Line Lafleur a créé les pages Facebook «Soutien à Isabelle Gaston» et «Contre le verdict du procès de Guy Turcotte 2». Elle organise une manifestation qui se tiendra le 15 mars prochain devant l’Institut Philippe-Pinel, à Montréal. Guy Turcotte doit y comparaitre à cette date devant la Commission d’examen des troubles mentaux.

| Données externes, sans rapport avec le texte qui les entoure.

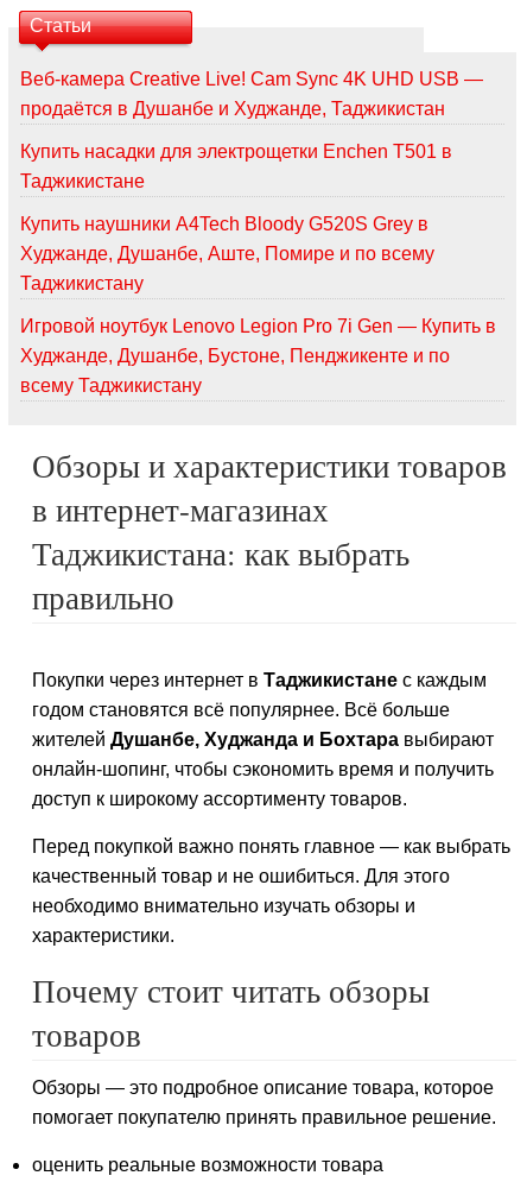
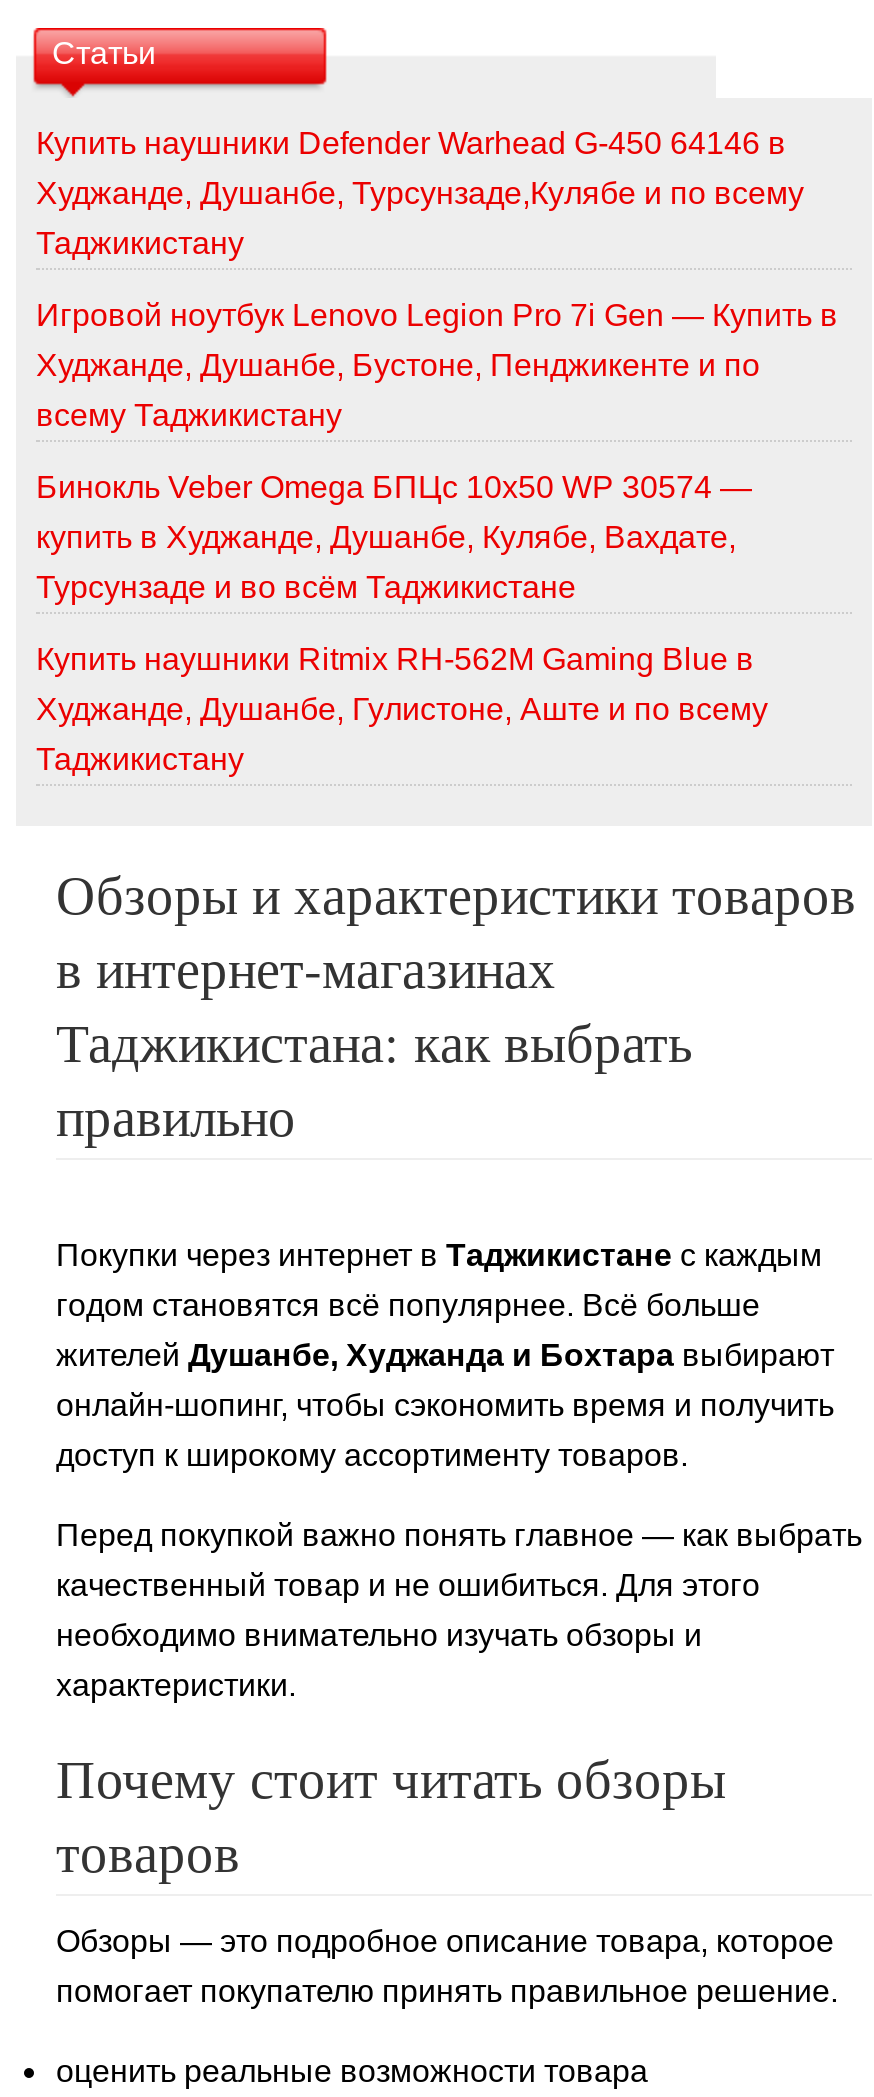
[20,69,483,264] Веб-камера Creative Live! Cam Sync 4K UHD USB — | продаётся в Душанбе и Худжанде, Таджикистан | Купить насадки для электрощетки Enchen T501 в | Таджикистане | Купить наушники A4Tech Bloody G520S Grey в | Худжанде, Душанбе, Аште, Помире и по всему -> [36,126,804,210] Купить наушники Defender Warhead G-450 64146 в | Худжанде, Душанбе, Турсунзаде,Кулябе и по всему
moved [20,273,496,396] -> [36,226,838,432]: Таджикистану | Игровой ноутбук Lenovo Legion Pro 7i Gen — Купить в | Худжанде, Душанбе, Бустоне, Пенджикенте и по | всему Таджикистану
none -> [36,470,768,776] Бинокль Veber Omega БПЦс 10x50 WP 30574 — | купить в Худжанде, Душанбе, Кулябе, Вахдате, | Турсунзаде и во всём Таджикистане | Купить наушники Ritmix RH-562M Gaming Blue в | Худжанде, Душанбе, Гулистоне, Аште и по всему | Таджикистану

Ce dernier avait été déclaré, le 5 juillet dernier, non criminellement responsable du meurtre de ses deux enfants. Métro s’est entretenu avec Mme Lafleur.
La dernière manifestation de soutien pour Isabelle Gaston remonte au 6 août 2011. Sentez-vous que l’intérêt de la population pour la cause s’est essoufflé depuis?
Pas du tout. L’appui de la population est encore très présent. J’ai mis en ligne la pétition «Non à la libération de Guy Turcotte» le 12 janvier. Elle a depuis était signée par plus de 8000 personnes, et ça continue d’augmenter. 69 personnes ont d’ailleurs déjà confirmé leur présence sur la page Facebook de la manifestation.
Vous ne connaissez pas personnellement Isabelle Gaston. Pourquoi avoir décidé de vous impliquer?
Le meurtre en tant que tel m’a beaucoup interpellée. Le verdict a aussi été un déclencheur. Je ne le comprends toujours pas. J’ai voulu montrer à Mme Gaston qu’elle avait le soutien de la population.
Quelle sentence souhaiteriez-vous pour Guy Turcotte ?
La prison à vie. Sinon, qu’il demeure longtemps à l’hôpital psychiatrique Philippe-Pinel. Guy Turcotte pourrait retrouver sa liberté bientôt, alors qu’il a tué ses deux enfants. Même si c’est pratiquement jamais arrivé qu’un patient soit remis en liberté après une première audience, on peut s’attendre à tout. Il y a eu bien des premières fois dans ce procès. Mais c’est impossible qu’il soit déjà guéri. C’est totalement illogique.